The reasons for Team Anna’s restraint in Faizabad are not hard to
figure. Unlike in their previous stops at Fatehpur and Gonda, the
rally at Faizabad was organised mainly by those who have for long been
associated with the Left and Dalit politics in the region—names like
Gopal Krishna Verma, who led the group that organised the rally at
Faizabad, and team members Arvind Murty, Nitin Kumar Mishra and Vinod
Singh, among others. The presence on the dais of Tariq Sayeed—a senior
member of the local intelligentsia and head of the Urdu department of
KS Saket PG College, Ayodhya—who presided over the public meeting at
Faizabad, may have been a deterrent for members of Team Anna and
forced them to be less deferential to the BJP than in the previous two
meetings.
Their restraint notwithstanding, most members of Team Anna were silent
on the threat of communalism. Only one of them, Mufti Shamoom Kazmi,
underlined the need to fight communal politics. “Ayodhya means the
place where no one fights, but some politicians of a particular party
have tried to damage Hindu-Muslim unity in the name of religion. We
must not forget that we can fight against corruption only if we remain
one irrespective of our religious identities.”
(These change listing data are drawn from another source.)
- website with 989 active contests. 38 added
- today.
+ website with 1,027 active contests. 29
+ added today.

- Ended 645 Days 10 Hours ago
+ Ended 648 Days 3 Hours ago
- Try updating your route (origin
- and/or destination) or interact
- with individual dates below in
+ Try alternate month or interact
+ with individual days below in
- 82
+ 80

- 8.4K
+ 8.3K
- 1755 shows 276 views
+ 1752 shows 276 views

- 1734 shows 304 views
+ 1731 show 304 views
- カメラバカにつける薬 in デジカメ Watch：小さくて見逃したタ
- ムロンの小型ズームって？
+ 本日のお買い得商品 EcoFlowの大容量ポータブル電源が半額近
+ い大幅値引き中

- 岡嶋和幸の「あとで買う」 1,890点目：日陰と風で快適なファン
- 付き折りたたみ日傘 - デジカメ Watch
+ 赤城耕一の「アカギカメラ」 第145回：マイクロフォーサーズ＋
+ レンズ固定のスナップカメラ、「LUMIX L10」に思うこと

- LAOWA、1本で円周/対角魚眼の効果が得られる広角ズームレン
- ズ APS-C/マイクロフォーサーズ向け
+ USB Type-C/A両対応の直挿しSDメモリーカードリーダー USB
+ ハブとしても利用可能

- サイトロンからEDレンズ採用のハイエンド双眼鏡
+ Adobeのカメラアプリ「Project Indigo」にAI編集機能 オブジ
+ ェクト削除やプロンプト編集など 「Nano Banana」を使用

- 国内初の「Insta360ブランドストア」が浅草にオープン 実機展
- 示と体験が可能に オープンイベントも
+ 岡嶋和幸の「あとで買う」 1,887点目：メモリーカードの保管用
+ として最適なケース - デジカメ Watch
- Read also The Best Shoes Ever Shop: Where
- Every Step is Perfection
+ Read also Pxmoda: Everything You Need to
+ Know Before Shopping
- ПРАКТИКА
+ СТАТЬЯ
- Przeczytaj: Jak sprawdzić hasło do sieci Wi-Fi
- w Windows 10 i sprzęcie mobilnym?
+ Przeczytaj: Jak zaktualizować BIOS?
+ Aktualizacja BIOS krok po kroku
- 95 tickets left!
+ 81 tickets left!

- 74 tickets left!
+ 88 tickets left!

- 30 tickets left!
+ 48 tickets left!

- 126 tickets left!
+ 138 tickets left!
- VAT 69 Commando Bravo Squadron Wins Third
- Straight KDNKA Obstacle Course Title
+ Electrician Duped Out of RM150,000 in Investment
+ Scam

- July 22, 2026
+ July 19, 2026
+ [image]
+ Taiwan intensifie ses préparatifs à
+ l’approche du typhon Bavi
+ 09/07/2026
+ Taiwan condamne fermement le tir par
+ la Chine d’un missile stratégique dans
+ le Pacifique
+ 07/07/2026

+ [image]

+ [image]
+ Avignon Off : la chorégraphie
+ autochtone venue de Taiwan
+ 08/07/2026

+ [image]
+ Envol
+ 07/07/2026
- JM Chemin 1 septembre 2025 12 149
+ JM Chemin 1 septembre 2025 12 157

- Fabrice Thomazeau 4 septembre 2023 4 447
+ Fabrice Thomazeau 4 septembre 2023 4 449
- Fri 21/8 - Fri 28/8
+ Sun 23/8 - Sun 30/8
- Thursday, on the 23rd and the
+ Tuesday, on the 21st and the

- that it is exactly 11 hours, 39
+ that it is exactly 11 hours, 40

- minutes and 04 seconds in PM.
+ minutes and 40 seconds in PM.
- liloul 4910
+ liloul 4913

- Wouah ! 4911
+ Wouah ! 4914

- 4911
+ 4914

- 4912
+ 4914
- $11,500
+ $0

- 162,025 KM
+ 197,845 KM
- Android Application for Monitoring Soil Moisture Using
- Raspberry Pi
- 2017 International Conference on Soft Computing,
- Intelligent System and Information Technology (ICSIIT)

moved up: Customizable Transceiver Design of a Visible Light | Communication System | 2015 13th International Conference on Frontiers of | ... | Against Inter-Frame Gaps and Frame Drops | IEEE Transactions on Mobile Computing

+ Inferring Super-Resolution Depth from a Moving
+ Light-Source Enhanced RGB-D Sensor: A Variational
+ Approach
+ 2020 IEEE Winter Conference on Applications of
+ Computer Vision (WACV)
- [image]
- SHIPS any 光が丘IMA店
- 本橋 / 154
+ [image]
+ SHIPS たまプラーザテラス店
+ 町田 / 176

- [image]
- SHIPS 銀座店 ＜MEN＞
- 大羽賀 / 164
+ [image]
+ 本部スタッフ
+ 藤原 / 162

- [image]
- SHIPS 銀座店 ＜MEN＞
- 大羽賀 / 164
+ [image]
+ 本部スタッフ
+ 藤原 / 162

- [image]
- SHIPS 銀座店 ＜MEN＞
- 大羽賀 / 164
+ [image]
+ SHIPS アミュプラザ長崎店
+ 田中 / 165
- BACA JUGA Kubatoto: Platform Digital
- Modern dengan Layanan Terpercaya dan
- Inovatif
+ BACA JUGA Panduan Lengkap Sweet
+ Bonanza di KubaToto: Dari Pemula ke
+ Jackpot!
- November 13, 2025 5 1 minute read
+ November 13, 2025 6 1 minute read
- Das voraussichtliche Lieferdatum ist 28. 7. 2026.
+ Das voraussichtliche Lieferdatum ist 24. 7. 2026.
Here, too, Kiran Bedi created a flutter on the dais when she elbowed
out stage manager Arvind Murty, who wanted to call speakers to the
mike in a prearranged order. Bedi had ideas of her own, and when she
grabbed the mike, Murty left the dais in a huff. She proceeded to hold
forth for half an hour, and by the time former MP Ilyas Azmi, who was
supposed to speak before her, began his address, the crowd had begun
to recede.
In Basti a few hours later, the last stop of the first leg of the
campaign, the Anna anthem had been restored to its original fervour.
Gone was the aberrant restraint of Faizabad, most apparent in the
speeches of Bedi and Sisodia. Only three speakers of Team Anna—Sanjay
Singh, Manish Sisodia and Kiran Bedi—spoke here, and the meeting was
wrapped up in less than an hour because some of the Team’s leading
lights had to catch a train to Delhi. “Rahul Gandhi says UP has been
looted for the past 21 years. He says if you give him a chance, he
will change the state in the next five years. Fact is, the Congress is
in pain because it has not been able to loot UP for the past 21 years.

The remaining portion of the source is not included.